→ Your assignment
Reproduce exactly the span of lines that opens with the line containing "Zomer T-shirt voor" and closes with the last line of the entries below.

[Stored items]
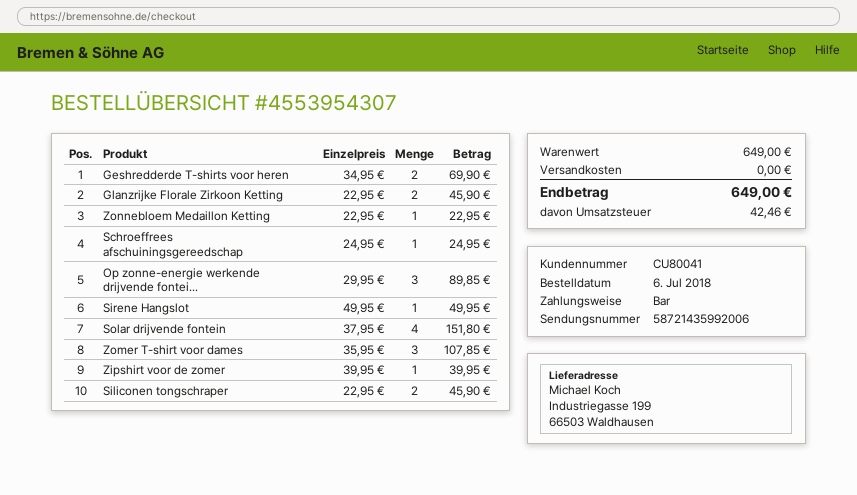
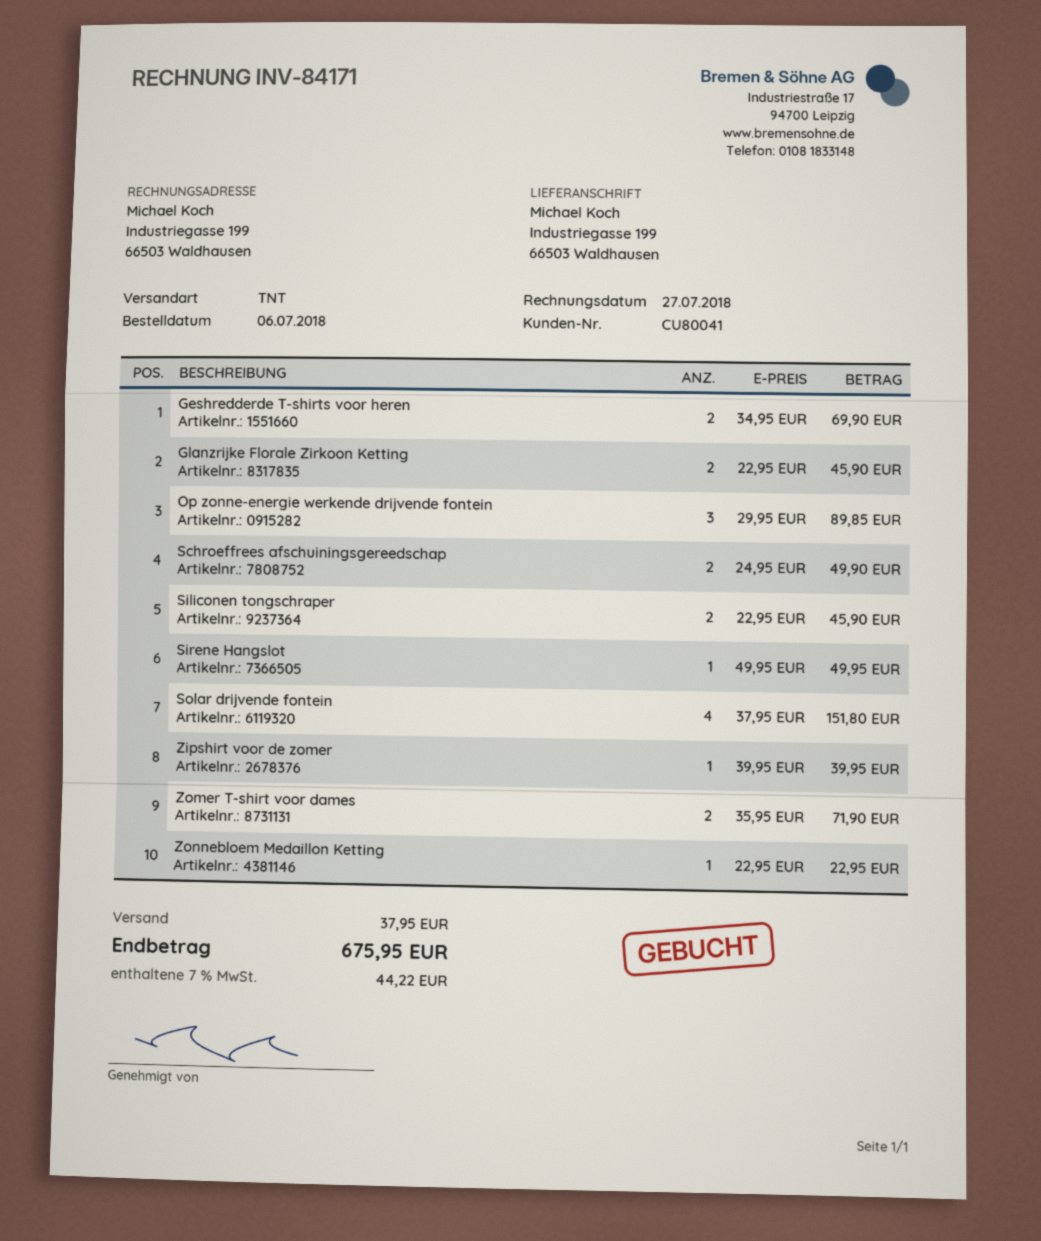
Schroeffrees afschuiningsgereedschap: 1 x 24.95 = 24.95 -> 2 x 24.95 = 49.90
Zomer T-shirt voor dames: 3 x 35.95 = 107.85 -> 2 x 35.95 = 71.90
shipping: 0.00 -> 37.95
tax: 42.46 -> 44.22
total: 649.00 -> 675.95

→ Output below
Zomer T-shirt voor dames: 3 x 35.95 = 107.85 -> 2 x 35.95 = 71.90
shipping: 0.00 -> 37.95
tax: 42.46 -> 44.22
total: 649.00 -> 675.95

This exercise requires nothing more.